In 2023 alone, an estimated 47.4 million people in the United States lived in food-insecure households, including 7.2 million children, according to the U.S. Department of Agriculture. Meanwhile, according to Feeding America, the nation wasted 92 billion pounds of food which equals to 145 billion meals, or more than $473 billion worth of groceries annually. That’s nearly 38% of all food produced in the U.S., according to the organization.
Menghwar credits the specific inspiration for Take Food, Give Food to a model developed by the Rome-based food bank Banco Alimentare Roma, which partnered with over 400 frontline charities to serve more than 130,000 people.

Antonio Daood, President at Associazione Banco Alimentare Roma ODV. Contributed image.
Antonio Daood, a President at Banco Alimentare, said in an interview that while the traditional model involved collecting surplus food from sources and redistributing it from central warehouses, his team began exploring a more agile, decentralized system.
“More than 12 years ago, we started enabling frontline charities to collect surplus food directly from grocery stores,” said Daood. “It cut down on time, which is critical for perishables, and made the whole process more efficient.”
This local-level recovery strategy reduced pressure on the central food bank and gave frontline organizations more flexibility.
Eventually, Daood and his team launched a digital platform called Stasera Offro Io, Italian for “Tonight, it’s on me,” to coordinate these efforts.
That early innovation left a mark on Menghwar.
Take Food, Give Food takes the spirit of the Rome model and adapts it for a different cultural and logistical context, reframing food redistribution not as aid, but as community reciprocity.
“You feel like you’re doing good by taking food,” said Menghwar. “That changes the narrative. It removes the shame.”
A New Mindset
Stigma is one of the most persistent obstacles to solving food insecurity, said Millie Winstead, director of development and community engagement at the local Blue Ridge Area Food Bank in Virginia.

Millie Winstead, director of development and community engagement at the local Blue Ridge Area Food Bank.
“Unfortunately, there is a stigma associated with simply asking for help,” Winstead said. “We’ve built a culture that suggests people should just ‘pull themselves up by the bootstraps.’ But that’s hard when you don’t even have boots.”
The Take Food, Give Food model would reframe the act of receiving food as one of giving back, a mindset shift Winstead says is critical. It also brings more people to the table by allowing them to participate in ways that suit their means and schedules.
“You don’t have to donate money today,” Menghwar said. “You might volunteer next week or give what you can when you can.
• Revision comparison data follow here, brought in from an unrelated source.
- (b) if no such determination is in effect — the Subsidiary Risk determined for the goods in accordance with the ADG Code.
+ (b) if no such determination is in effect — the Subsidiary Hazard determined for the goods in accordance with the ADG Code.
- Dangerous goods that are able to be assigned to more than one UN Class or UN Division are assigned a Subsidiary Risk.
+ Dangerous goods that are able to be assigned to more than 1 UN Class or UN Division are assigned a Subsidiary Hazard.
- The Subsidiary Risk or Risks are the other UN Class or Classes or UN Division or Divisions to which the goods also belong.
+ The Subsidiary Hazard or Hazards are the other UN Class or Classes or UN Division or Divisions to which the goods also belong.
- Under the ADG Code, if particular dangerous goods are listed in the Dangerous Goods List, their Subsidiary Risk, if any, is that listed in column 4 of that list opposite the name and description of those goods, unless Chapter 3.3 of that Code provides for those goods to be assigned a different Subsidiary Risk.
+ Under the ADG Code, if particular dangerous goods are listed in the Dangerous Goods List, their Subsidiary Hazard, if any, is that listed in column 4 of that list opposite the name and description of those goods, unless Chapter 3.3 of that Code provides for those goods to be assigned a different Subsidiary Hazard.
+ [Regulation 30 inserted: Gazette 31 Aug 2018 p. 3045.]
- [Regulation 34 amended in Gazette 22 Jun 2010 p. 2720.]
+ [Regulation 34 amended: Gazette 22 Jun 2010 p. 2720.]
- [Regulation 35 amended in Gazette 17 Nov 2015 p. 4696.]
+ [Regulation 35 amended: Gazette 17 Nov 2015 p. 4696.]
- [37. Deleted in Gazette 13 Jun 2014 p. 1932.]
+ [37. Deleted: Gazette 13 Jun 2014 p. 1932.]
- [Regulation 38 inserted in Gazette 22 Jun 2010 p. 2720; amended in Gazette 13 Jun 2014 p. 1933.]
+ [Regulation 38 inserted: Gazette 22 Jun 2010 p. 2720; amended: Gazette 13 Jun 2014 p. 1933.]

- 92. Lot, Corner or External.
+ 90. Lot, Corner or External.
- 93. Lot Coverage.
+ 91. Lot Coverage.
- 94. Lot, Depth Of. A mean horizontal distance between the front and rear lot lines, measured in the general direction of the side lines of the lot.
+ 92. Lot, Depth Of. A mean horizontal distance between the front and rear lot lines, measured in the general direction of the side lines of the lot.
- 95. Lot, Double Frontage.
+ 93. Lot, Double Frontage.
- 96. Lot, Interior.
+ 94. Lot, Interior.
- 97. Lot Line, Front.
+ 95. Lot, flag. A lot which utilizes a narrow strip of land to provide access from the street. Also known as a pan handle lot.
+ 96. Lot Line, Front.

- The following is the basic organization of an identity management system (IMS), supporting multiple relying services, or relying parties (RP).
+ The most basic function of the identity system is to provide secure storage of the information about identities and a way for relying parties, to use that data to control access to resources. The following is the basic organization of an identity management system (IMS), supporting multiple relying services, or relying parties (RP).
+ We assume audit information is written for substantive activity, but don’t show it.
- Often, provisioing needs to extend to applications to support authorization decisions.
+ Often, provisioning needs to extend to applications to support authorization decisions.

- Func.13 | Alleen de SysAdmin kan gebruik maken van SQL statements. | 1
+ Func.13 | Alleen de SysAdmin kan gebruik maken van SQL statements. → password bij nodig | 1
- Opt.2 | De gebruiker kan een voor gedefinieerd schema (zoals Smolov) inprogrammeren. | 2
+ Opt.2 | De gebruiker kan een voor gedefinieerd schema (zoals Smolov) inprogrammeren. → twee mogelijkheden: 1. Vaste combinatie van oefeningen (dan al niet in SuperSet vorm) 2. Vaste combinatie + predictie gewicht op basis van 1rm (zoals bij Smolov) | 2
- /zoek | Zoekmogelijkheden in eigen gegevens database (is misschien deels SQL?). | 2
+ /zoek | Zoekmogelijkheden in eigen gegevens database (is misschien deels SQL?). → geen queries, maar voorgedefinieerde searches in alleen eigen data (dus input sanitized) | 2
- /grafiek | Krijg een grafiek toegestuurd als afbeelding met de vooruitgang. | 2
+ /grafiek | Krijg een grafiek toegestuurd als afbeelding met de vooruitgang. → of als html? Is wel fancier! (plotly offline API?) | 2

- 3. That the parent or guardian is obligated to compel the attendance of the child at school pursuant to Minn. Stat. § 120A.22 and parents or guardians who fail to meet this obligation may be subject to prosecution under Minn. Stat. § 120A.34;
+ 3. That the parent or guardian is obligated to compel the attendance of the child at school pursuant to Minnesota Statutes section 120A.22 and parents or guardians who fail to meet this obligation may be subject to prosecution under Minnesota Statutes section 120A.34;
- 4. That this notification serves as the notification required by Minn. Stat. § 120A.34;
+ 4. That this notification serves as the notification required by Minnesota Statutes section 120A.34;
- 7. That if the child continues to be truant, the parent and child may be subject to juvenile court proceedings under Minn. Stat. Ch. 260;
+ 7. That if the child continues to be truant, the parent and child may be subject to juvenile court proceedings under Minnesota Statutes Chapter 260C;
It’s about creating a culture of shared responsibility.”
A Perfect Fit for a Food Bank in Motion
The Blue Ridge Area Food Bank, which serves 25 counties and eight cities across central and western Virginia, already runs mobile food distribution programs and serves as a hub for over 400 partner agencies. Yet, barriers like transportation, language and geographic isolation remain.
“It’s incredibly expensive to be poor,” said Winstead.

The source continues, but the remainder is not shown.